I don't know if anyone else felt this as much as I did, but I noticed over the course of the year that bread prices in New York have really shot up. Part of the pain is the result of being much pickier about bread than I used to be. When I went on the no-sugar kick last January, I started getting much more assiduous about reading labels. To my dismay, I found that commercially produced bread often contains a shocking amount of sugar in various forms, including molasses, honey, brown sugar, high fructose corn syrup, and other types of sugar that I can't even pronounce, much less remember. A nutritionist friend told me that three grams of sugar (preferably the naturally-occurring kind) per serving is a good benchmark generally to support the larger goal of keeping processed sugar to a minimum, so I set that as my maximum standard for staying within the rules of the no-sugar challenge.
Good luck finding commerically produced bread that fits that standard, by the way. It's not impossible, but it's tough.

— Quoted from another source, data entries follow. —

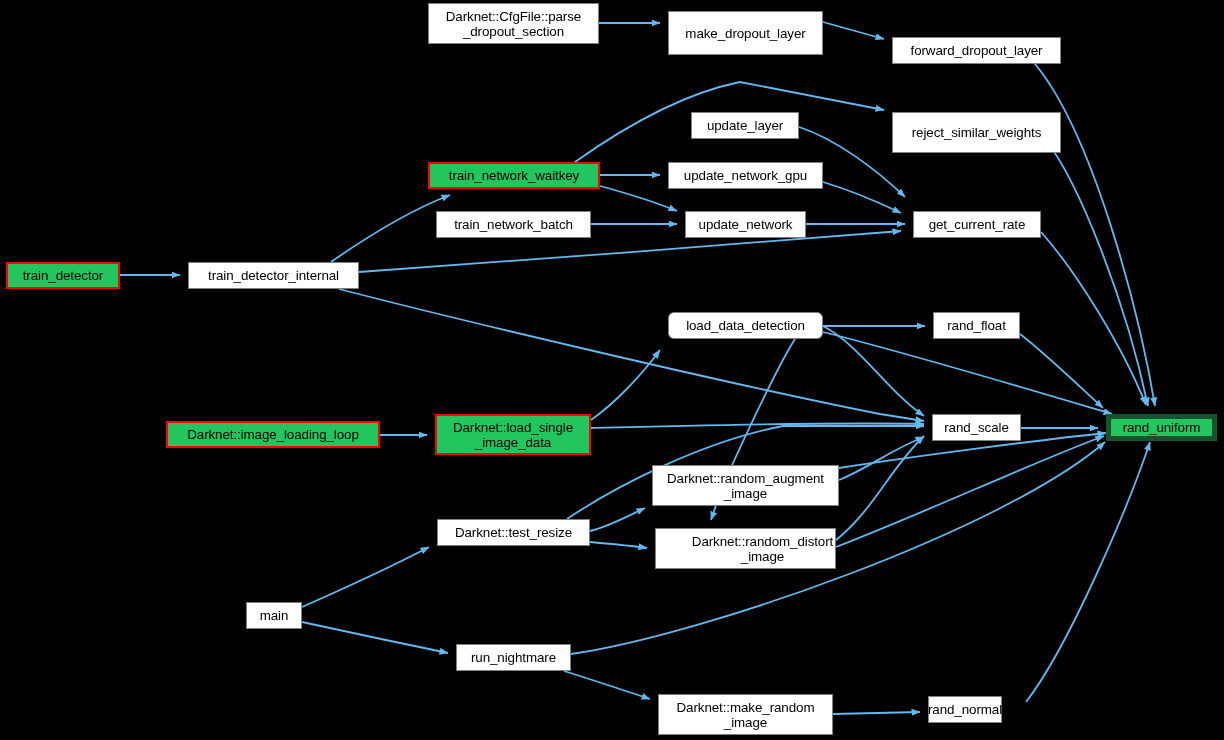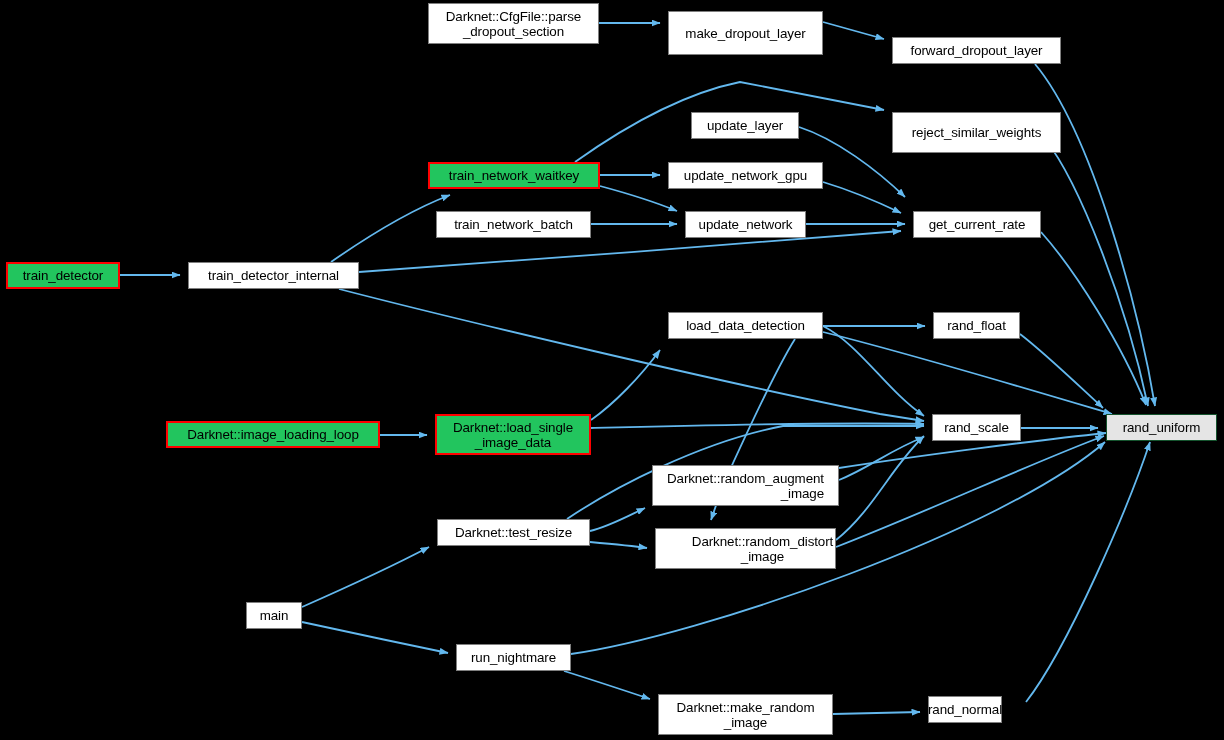"load_data_detection" div.node-box { border-radius: none -> 6px }
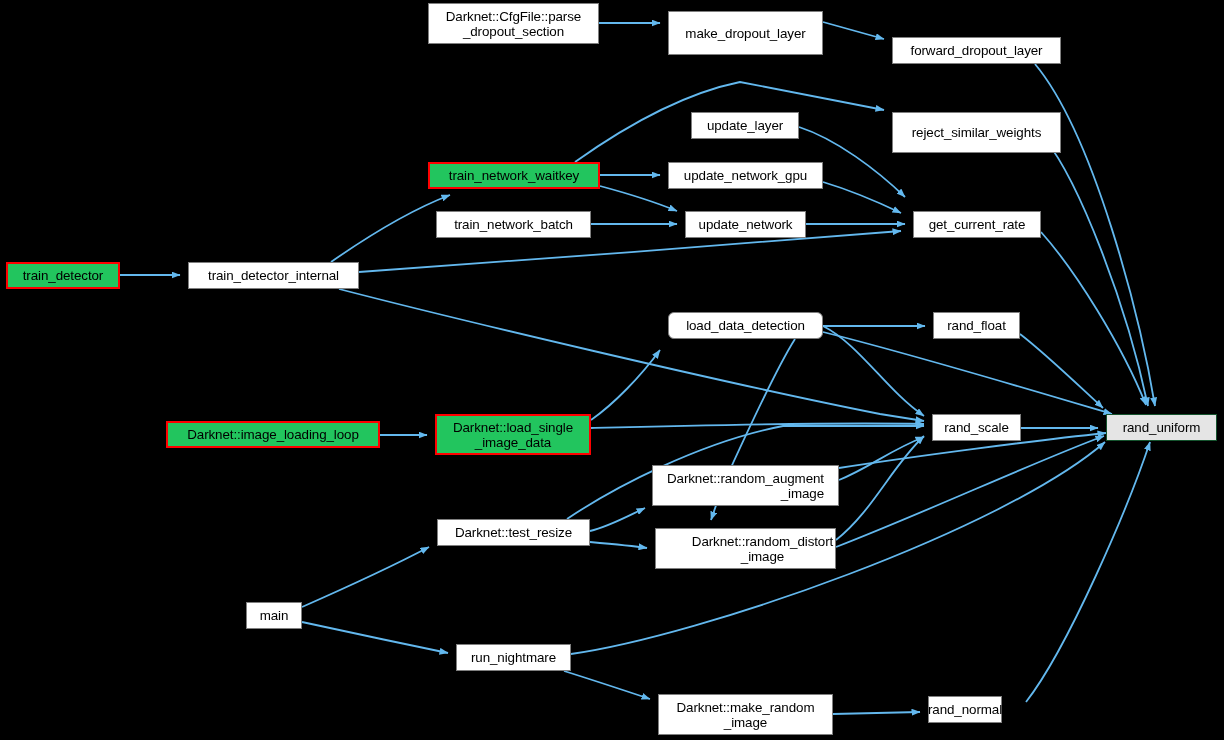"rand_uniform" .node-current { background: #e5e5e5 -> #22c55e; border: 1px solid #14532d -> 5px solid #14532d }
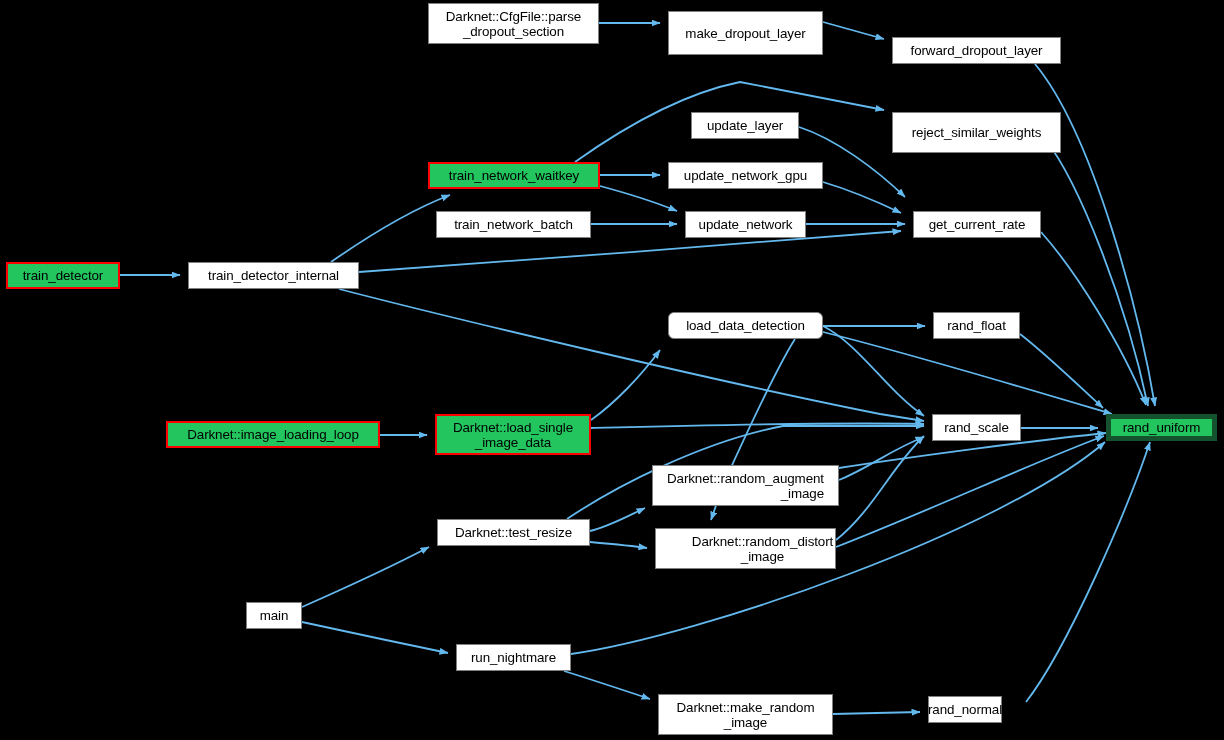"Darknet::random_augment" div.node-box { text-align: right -> none }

In an effort to solve the bread dilemma, I found that many artisan breads contain relatively little sugar. The problem, however, is that they're expensive - often four dollars or more per loaf. Yikes! I shelled out for it, though. I found that once I was over the first three weeks of complete and total misery from sugar cravings, the periods between cravings began to lengthen and I felt a lot better while they lasted.
Once the job situation began to look unpleasant a couple of months ago, I took a long, hard look at everything I was spending and started making cutbacks so I could pump up my emergency fund. At that point, I decided that I could no longer justify really expensive bread. At the same time, however, I didn't want to go back to the stuff with all the sweeteners in it.
Well, what do you do when you're between a rock and a hard place?
Thanks to the internets, I started learning how to bake.
The first five tries were dismal failures. They came out somewhere between sponges and bricks, and they were in no way delicious. I've always been one to eat my kitchen mistakes, though, on the grounds that I hate wasting food, and that figuring out what went wrong through eating my mistakes might help me learn what not to do next time.
I kept refining as I went, and the sixth try turned out to be the charm: For once, the bread turned out to be genuinely good.
So did the sevenh.
So did the eighth.
By the eighth, I was experimenting with throwing in things like garlic and rosemary, or pumpkin and sunflower seeds. I've also found that making bread is a wonderful way of connecting with the memory of my grandmothers, who I'm sure would have laughed themselves silly at my first few attempts. Now I'm baking once a week or once every two weeks. Aside from the fact that it's a real pleasure to be able to produce bread at about a quarter of the price of artisan bread in the grocery store, I can't help feeling a stupid sense of real accomplishment every time I do it and it doesn't suck.
A few things I learned by doing:
--Bread does take time, but most of that time goes towards waiting for it to rise. If you plan your time well, it fits in nicely with other things.
--As long as you have strong hands, you don't need a breadmaker.
--A tablespoon of honey is plenty to activate a packet of yeast, and it works out to far less than three grams of sugar per slice.
--Yeast is cheaper when bought in jars instead of packets.
--One way to keep bread from sticking to loaf pans is to coat the pans with olive oil and then a layer of flour.
--Don't try the bread when it's just out of the oven, unless you planned to chow down on half a loaf all along. (Yes, I've done this. More than once.)
--Recommended baking temperatures don't seem to work well in my oven. I put it up to 375 instead of 350, with much better results.
--Bread goes stale in about three days. I cut each loaf in half and keep half in the freezer until I want to use it.
--You can't use all whole wheat flour without something called dough starter. I haven't graduated to dough starter yet, so I'm sticking to a roughly 50-50 mixture bewteen white and whole wheat.
Does anyone else bake their own bread here? Why or why not? Do you have any other recent culinary adventures to share?